Segment Open

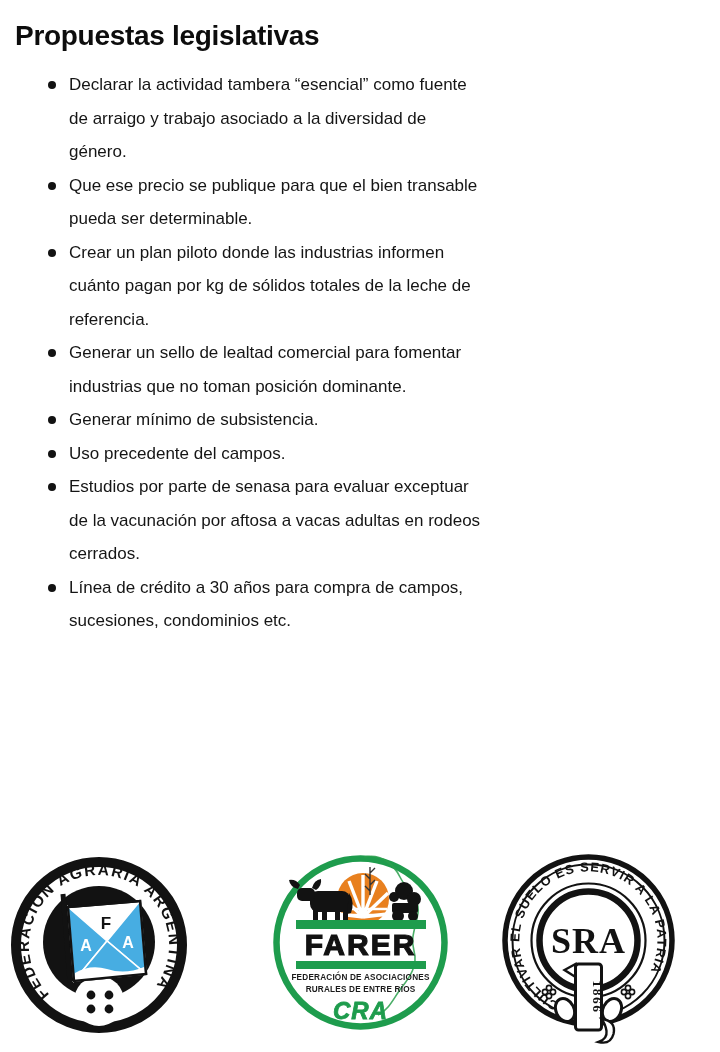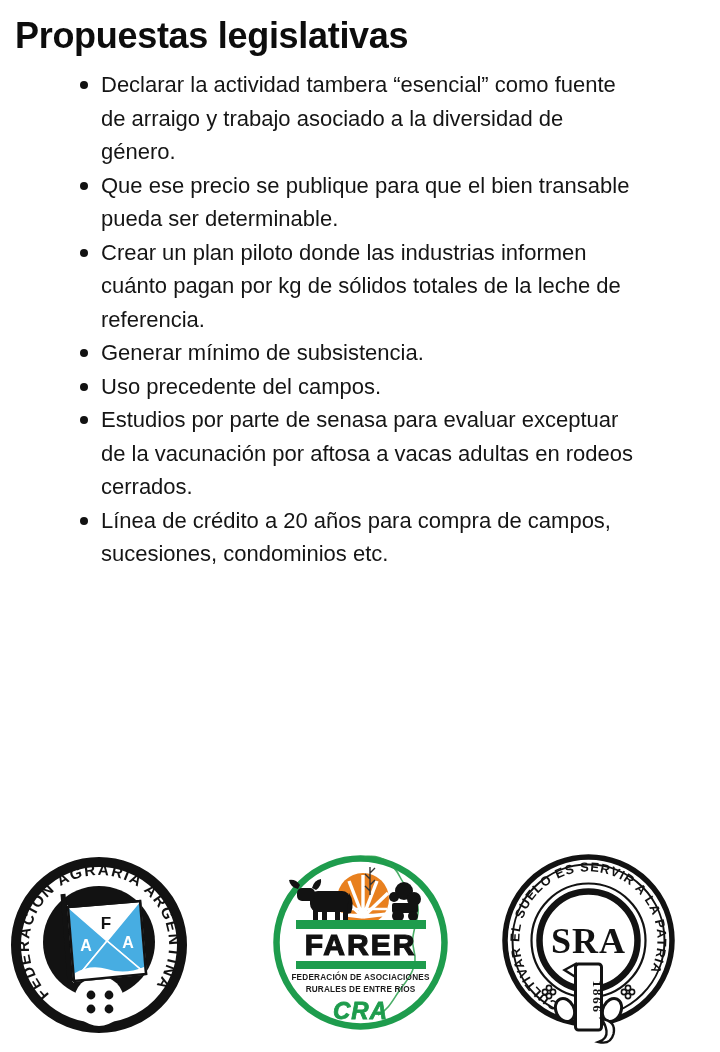--- a/index.html
+++ b/index.html
@@ -2,29 +2,29 @@
 <html><head>
 <meta charset="utf-8">
 <style>
   html,body { margin:0; padding:0; }
   body { background:#ffffff; font-family:"Liberation Sans", sans-serif; }
   .page {
     position:relative; width:720px; height:1052px; background:#ffffff;
     overflow:hidden; color:#141414;
   }
   .page-title {
-    margin:15px 0 0 15px; font-size:36px; line-height:41px; font-weight:700;
+    margin:15px 0 0 15px; font-size:28px; line-height:41px; font-weight:700;
     color:#0d0d0d; letter-spacing:-0.3px;
   }
   ul.bullets {
     margin:12px 0 0 0; padding:0 0 0 69px; list-style:none; width:640px;
   }
   ul.bullets li {
-    position:relative; font-size:22px; line-height:33.5px;
-    white-space:pre-line; color:#151515;margin-left:32px;
+    position:relative; font-size:17px; line-height:33.5px;
+    white-space:pre-line; color:#151515;
   }
   ul.bullets li::before {
     content:""; position:absolute; left:-21px; top:13px; width:8px; height:8px;
     border-radius:50%; background:#121212;
   }
   .logos { position:absolute; left:0; top:850px; width:720px; height:200px; }
   .logo { position:absolute; }
   .logo-faa   { left:6px;  top:2px; }
   .logo-farer { left:266px; top:1px; }
   .logo-sra   { left:496px; top:1px; }
@@ -54,33 +54,35 @@
 género.</li>
 
       <li>Que ese precio se publique para que el bien transable
 pueda ser determinable.</li>
 
       <li>Crear un plan piloto donde las industrias informen
 cuánto pagan por kg de sólidos totales de la leche de
 referencia.</li>
 
 
+      <li>Generar un sello de lealtad comercial para fomentar
+industrias que no toman posición dominante.</li>
 
 
 
       <li>Generar mínimo de subsistencia.</li>
 
 
       <li>Uso precedente del campos.</li>
 
       <li>Estudios por parte de senasa para evaluar exceptuar
 de la vacunación por aftosa a vacas adultas en rodeos
 cerrados.</li>
 
-      <li>Línea de crédito a 20 años para compra de campos,
+      <li>Línea de crédito a 30 años para compra de campos,
 sucesiones, condominios etc.</li>
     </ul>
 
   <div class="logos">
 
     <svg class="logo logo-faa" width="186" height="188" viewBox="0 0 186 188" aria-hidden="true">
       <circle cx="93" cy="93" r="83" fill="#ffffff" stroke="#121212" stroke-width="10"></circle>
       <path id="faaArc" d="M 43.5,142.5 A 70,70 0 1 1 142.5,142.5" fill="none"></path>
       <text class="faa-ring">
         <textPath href="#faaArc" startOffset="0">FEDERACION AGRARIA ARGENTINA</textPath>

Segment Closed

• What you have to do: In repeating the lines above, keep the wording exact and leave every picture out.

• Exercise solution:
--- a/index.html
+++ b/index.html
@@ -2,29 +2,29 @@
 <html><head>
 <meta charset="utf-8">
 <style>
   html,body { margin:0; padding:0; }
   body { background:#ffffff; font-family:"Liberation Sans", sans-serif; }
   .page {
     position:relative; width:720px; height:1052px; background:#ffffff;
     overflow:hidden; color:#141414;
   }
   .page-title {
-    margin:15px 0 0 15px; font-size:36px; line-height:41px; font-weight:700;
+    margin:15px 0 0 15px; font-size:28px; line-height:41px; font-weight:700;
     color:#0d0d0d; letter-spacing:-0.3px;
   }
   ul.bullets {
     margin:12px 0 0 0; padding:0 0 0 69px; list-style:none; width:640px;
   }
   ul.bullets li {
-    position:relative; font-size:22px; line-height:33.5px;
-    white-space:pre-line; color:#151515;margin-left:32px;
+    position:relative; font-size:17px; line-height:33.5px;
+    white-space:pre-line; color:#151515;
   }
   ul.bullets li::before {
     content:""; position:absolute; left:-21px; top:13px; width:8px; height:8px;
     border-radius:50%; background:#121212;
   }
   .logos { position:absolute; left:0; top:850px; width:720px; height:200px; }
   .logo { position:absolute; }
   .logo-faa   { left:6px;  top:2px; }
   .logo-farer { left:266px; top:1px; }
   .logo-sra   { left:496px; top:1px; }
@@ -54,33 +54,35 @@
 género.</li>
 
       <li>Que ese precio se publique para que el bien transable
 pueda ser determinable.</li>
 
       <li>Crear un plan piloto donde las industrias informen
 cuánto pagan por kg de sólidos totales de la leche de
 referencia.</li>
 
 
+      <li>Generar un sello de lealtad comercial para fomentar
+industrias que no toman posición dominante.</li>
 
 
 
       <li>Generar mínimo de subsistencia.</li>
 
 
       <li>Uso precedente del campos.</li>
 
       <li>Estudios por parte de senasa para evaluar exceptuar
 de la vacunación por aftosa a vacas adultas en rodeos
 cerrados.</li>
 
-      <li>Línea de crédito a 20 años para compra de campos,
+      <li>Línea de crédito a 30 años para compra de campos,
 sucesiones, condominios etc.</li>
     </ul>
 
   <div class="logos">
 
     <svg class="logo logo-faa" width="186" height="188" viewBox="0 0 186 188" aria-hidden="true">
       <circle cx="93" cy="93" r="83" fill="#ffffff" stroke="#121212" stroke-width="10"></circle>
       <path id="faaArc" d="M 43.5,142.5 A 70,70 0 1 1 142.5,142.5" fill="none"></path>
       <text class="faa-ring">
         <textPath href="#faaArc" startOffset="0">FEDERACION AGRARIA ARGENTINA</textPath>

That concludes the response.